> Work instruction: Between the line containing "- Om det finns" and the line containing "branchen production på" lies a run of lines; give that run again exactly, with both of those lines, and nothing else from the entries below.
[Available data Boundary: Start]
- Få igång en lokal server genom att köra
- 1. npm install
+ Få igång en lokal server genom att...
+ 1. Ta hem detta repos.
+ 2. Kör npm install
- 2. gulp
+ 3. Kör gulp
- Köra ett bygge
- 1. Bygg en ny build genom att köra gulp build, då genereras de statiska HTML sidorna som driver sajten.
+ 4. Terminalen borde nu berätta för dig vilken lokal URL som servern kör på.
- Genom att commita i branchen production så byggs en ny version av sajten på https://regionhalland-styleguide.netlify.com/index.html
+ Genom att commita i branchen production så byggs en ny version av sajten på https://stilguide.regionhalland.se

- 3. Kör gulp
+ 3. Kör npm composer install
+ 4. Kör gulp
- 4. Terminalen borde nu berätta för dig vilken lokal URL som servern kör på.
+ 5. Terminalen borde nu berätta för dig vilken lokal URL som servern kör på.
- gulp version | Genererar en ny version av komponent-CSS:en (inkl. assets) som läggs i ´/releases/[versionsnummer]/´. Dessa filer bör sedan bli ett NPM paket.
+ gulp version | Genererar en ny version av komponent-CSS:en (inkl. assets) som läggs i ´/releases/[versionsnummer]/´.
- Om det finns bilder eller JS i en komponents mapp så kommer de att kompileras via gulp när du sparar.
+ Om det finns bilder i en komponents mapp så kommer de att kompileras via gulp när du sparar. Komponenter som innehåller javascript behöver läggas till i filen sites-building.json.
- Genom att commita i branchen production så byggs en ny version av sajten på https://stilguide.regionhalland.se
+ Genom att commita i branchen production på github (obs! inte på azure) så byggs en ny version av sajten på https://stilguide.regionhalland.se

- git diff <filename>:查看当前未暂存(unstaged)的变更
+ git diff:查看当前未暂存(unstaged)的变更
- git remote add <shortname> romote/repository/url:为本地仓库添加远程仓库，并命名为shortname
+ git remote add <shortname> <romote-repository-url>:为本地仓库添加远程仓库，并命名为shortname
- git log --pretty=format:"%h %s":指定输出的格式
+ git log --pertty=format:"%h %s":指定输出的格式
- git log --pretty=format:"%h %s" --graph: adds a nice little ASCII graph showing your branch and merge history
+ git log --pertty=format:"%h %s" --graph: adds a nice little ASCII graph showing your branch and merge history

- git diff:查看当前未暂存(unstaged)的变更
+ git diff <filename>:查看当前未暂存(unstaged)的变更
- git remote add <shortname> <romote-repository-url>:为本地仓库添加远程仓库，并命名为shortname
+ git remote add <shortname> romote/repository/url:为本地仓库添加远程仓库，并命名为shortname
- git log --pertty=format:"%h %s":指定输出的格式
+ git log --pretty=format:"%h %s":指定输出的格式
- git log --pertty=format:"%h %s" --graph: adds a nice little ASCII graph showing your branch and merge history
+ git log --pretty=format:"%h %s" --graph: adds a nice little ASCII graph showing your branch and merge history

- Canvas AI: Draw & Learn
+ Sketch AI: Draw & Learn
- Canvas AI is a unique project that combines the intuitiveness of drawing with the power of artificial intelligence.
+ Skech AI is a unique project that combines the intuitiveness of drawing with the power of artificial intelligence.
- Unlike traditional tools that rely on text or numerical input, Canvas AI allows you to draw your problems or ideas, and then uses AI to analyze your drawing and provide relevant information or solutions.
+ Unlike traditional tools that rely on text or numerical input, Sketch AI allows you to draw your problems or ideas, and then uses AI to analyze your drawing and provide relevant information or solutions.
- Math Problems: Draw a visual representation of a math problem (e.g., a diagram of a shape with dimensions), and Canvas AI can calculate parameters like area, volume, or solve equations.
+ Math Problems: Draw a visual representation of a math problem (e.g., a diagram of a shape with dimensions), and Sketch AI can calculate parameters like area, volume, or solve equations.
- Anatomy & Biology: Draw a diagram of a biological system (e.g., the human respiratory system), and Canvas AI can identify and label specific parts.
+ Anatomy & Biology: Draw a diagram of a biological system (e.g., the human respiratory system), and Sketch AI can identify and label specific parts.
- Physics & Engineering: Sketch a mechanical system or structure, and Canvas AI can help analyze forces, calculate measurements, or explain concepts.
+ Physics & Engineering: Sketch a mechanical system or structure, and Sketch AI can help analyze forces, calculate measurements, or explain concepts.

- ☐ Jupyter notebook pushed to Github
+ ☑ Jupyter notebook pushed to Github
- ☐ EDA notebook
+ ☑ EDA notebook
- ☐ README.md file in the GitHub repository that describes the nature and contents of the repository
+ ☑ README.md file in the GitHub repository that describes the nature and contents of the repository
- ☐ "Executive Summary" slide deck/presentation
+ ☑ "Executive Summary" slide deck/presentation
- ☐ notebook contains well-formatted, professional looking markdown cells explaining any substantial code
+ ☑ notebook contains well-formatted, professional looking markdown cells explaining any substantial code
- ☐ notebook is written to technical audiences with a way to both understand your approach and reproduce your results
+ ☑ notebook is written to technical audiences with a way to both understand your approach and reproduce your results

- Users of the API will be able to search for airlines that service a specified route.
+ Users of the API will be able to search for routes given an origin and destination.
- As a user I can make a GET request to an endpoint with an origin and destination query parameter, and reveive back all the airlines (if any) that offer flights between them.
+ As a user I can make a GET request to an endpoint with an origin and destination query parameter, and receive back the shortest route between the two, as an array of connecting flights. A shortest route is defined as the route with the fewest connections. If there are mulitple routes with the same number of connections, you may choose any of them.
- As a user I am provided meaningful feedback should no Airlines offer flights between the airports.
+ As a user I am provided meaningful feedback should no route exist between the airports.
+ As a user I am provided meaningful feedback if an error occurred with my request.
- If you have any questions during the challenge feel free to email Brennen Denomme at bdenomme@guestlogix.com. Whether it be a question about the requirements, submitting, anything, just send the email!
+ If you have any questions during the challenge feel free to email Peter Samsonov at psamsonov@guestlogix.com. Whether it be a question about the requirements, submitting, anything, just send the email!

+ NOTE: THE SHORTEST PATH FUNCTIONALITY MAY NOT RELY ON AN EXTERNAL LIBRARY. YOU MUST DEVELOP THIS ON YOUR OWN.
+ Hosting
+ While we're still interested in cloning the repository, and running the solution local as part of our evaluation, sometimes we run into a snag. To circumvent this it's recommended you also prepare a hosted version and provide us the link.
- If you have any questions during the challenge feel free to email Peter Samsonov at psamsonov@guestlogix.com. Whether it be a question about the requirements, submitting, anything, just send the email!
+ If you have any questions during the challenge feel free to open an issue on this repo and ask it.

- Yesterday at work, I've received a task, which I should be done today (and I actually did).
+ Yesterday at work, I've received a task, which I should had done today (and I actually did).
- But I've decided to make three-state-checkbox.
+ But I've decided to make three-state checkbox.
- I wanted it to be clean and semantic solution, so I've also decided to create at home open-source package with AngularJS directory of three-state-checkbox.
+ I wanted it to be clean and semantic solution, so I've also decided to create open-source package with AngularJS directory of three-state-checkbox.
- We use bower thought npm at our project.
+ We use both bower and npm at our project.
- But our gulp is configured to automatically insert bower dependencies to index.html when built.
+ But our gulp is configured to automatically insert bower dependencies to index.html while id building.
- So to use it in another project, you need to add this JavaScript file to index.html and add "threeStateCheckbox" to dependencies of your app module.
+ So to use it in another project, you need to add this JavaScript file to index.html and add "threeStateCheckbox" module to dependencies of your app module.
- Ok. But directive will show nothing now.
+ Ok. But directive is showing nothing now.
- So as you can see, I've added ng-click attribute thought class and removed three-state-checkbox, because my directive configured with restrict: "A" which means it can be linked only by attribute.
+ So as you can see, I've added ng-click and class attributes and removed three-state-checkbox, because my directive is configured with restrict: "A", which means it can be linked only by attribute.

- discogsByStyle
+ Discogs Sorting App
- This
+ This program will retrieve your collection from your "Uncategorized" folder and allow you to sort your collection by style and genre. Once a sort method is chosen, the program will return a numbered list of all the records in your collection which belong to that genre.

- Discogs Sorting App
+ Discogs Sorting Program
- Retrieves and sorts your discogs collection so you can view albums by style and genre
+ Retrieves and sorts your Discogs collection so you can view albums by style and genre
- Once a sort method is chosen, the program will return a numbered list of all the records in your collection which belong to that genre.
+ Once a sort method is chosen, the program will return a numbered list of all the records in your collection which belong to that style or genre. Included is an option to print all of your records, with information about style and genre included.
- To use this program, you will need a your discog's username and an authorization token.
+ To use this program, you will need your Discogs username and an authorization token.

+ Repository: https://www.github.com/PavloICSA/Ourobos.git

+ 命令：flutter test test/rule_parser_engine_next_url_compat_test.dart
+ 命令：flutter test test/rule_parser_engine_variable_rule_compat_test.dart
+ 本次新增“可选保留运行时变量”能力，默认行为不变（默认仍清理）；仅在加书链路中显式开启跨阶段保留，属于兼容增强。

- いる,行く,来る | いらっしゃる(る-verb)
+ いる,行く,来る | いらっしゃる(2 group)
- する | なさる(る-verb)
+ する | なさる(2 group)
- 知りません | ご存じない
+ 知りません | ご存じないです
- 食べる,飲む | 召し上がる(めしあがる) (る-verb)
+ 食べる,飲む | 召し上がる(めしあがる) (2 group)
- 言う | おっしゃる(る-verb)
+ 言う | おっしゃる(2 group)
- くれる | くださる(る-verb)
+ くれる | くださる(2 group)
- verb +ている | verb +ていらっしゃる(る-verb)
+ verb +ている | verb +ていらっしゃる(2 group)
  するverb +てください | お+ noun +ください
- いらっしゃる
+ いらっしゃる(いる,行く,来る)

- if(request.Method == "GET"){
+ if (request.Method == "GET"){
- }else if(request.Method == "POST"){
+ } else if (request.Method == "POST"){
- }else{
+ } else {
[Available data Boundary: End]
> Exercise output:
- Om det finns bilder eller JS i en komponents mapp så kommer de att kompileras via gulp när du sparar.
+ Om det finns bilder i en komponents mapp så kommer de att kompileras via gulp när du sparar. Komponenter som innehåller javascript behöver läggas till i filen sites-building.json.
- Genom att commita i branchen production så byggs en ny version av sajten på https://stilguide.regionhalland.se
+ Genom att commita i branchen production på github (obs! inte på azure) så byggs en ny version av sajten på https://stilguide.regionhalland.se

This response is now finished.